I am one of those rare Unitarian Universalists who grew up in a UU church. One of the most vivid memories I have is going through the Our Whole Lives program. The first gathering was a day of trust building so we would be comfortable talking with each other about uncomfortable subjects. While one person climbed up to a platform about six feet off the ground, the rest of us all stood across from each other with arms bent at the elbow and palms up to make a zipper pattern. Collectively, we would catch the person as they fell backwards from the platform. A perfect way to show how we can support each other and trust that everyone will keep you safe….until you drop the first person….Luckily, she was uninjured, and we got the hang of it as we each went in turn. Like many things in life, earning, giving, and receiving trust is a learning process.

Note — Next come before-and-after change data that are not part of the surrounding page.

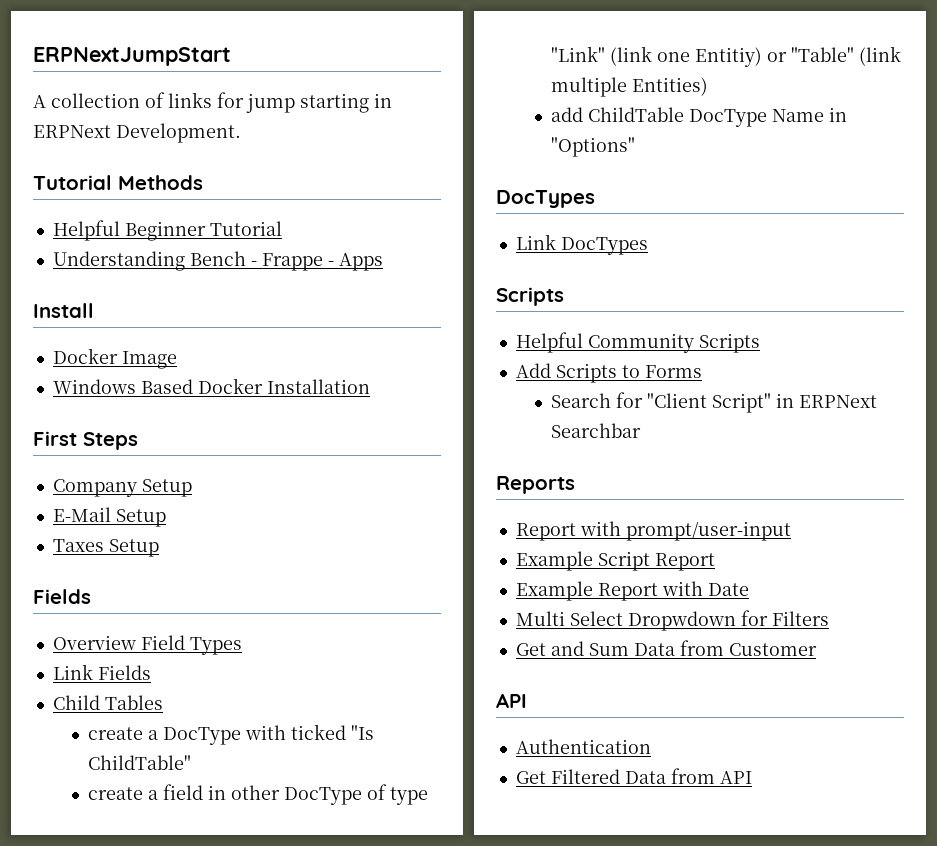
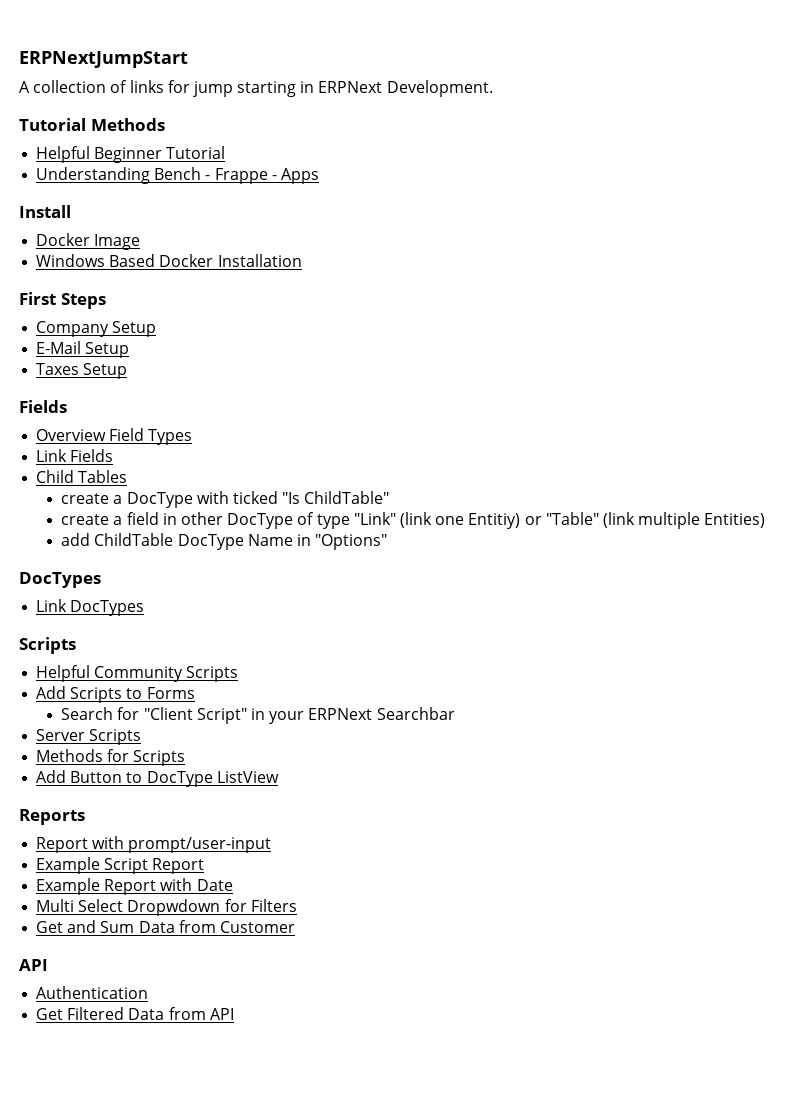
- Search for "Client Script" in ERPNext Searchbar
+ Search for "Client Script" in your ERPNext Searchbar
+ Server Scripts
+ Methods for Scripts
+ Add Button to DocType ListView

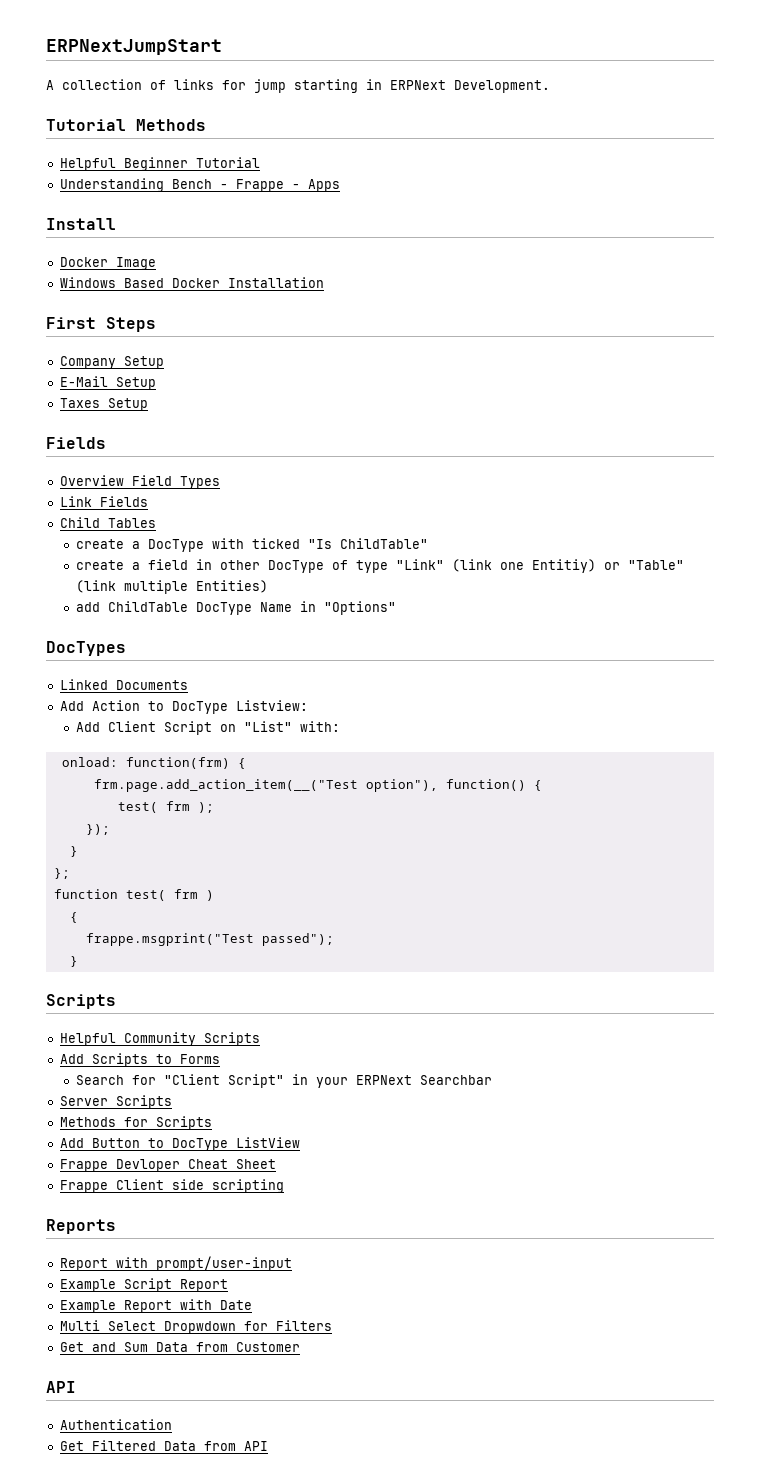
- Link DocTypes
+ Linked Documents
+ Add Action to DocType Listview:
+ Add Client Script on "List" with:
+ onload: function(frm) {
+ frm.page.add_action_item(__("Test option"), function() {
+ test( frm );
+ });
+ }
+ };
+ function test( frm )
+ {
+ frappe.msgprint("Test passed");
+ }
+ Frappe Devloper Cheat Sheet
+ Frappe Client side scripting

Our relationships to and within UUCM are often described in terms of covenant where promises are made between individuals, between the board and congregation, and between various groups within the community. Trust underlies promises. We make a promise, and the person or group we make it to trust that we will keep it. Inevitably, a promise will be broken, and that will damage or break the bond of trust. Often, it is possible to rebuild trust. Life is a process and we all make mistakes, break promises, and learn from that experience. Sometimes, the harm is too great, and the covenant is broken.
I’m writing this coming out of a day-long leadership retreat in which we discussed the strengths and weaknesses of our UUCM community. It was heartening to see the trust that existed and that people were open and honest with their words and assessments. It was also obvious that we have work to do to rebuild trust where we did not live out our values to their fullest extent. One of the things that struck me most during this meeting was a statement by Rev. Terri, which I will poorly paraphrase as – Trust is not built with words on a page but with interpersonal communication.
The board and the congregation have the challenge over the next 12-18 months to decide the direction of this congregation in terms of ministerial leadership (interim, contract, developmental, or settled) which in turn will drive the path we take in living out our mission and striving to meet our ends. As the board, we will not be seeking quick solutions to these challenges, and we will need your input. This will only happen with two way communication – from the board to the congregation and from the members of the congregation to the board. In a covenantal relationship such as that we have at UUCM, we need to communicate if we are going to trust each other and the decisions made. This is hard when many of us only see each other once a week. Email and newsletters are important and offer additional forms of communication, but are in some ways one sided and open to misinterpretation. The upcoming survey is another means for us to gather information. None of that can replace, however, the trust that comes from direct conversation. I encourage you all to talk to board members about where we should go and how you think things are going. Please also ask questions when you have them.
Even with the best communication and intention, decisions will be made with which some will disagree, and that is OK. If the process is fair and open, trust can survive disagreement. Trust gets broken, trust gets rebuilt through transparency, honesty, and communication, and trust is what it will take to be a community, move forward, and figure out who and what we want to be.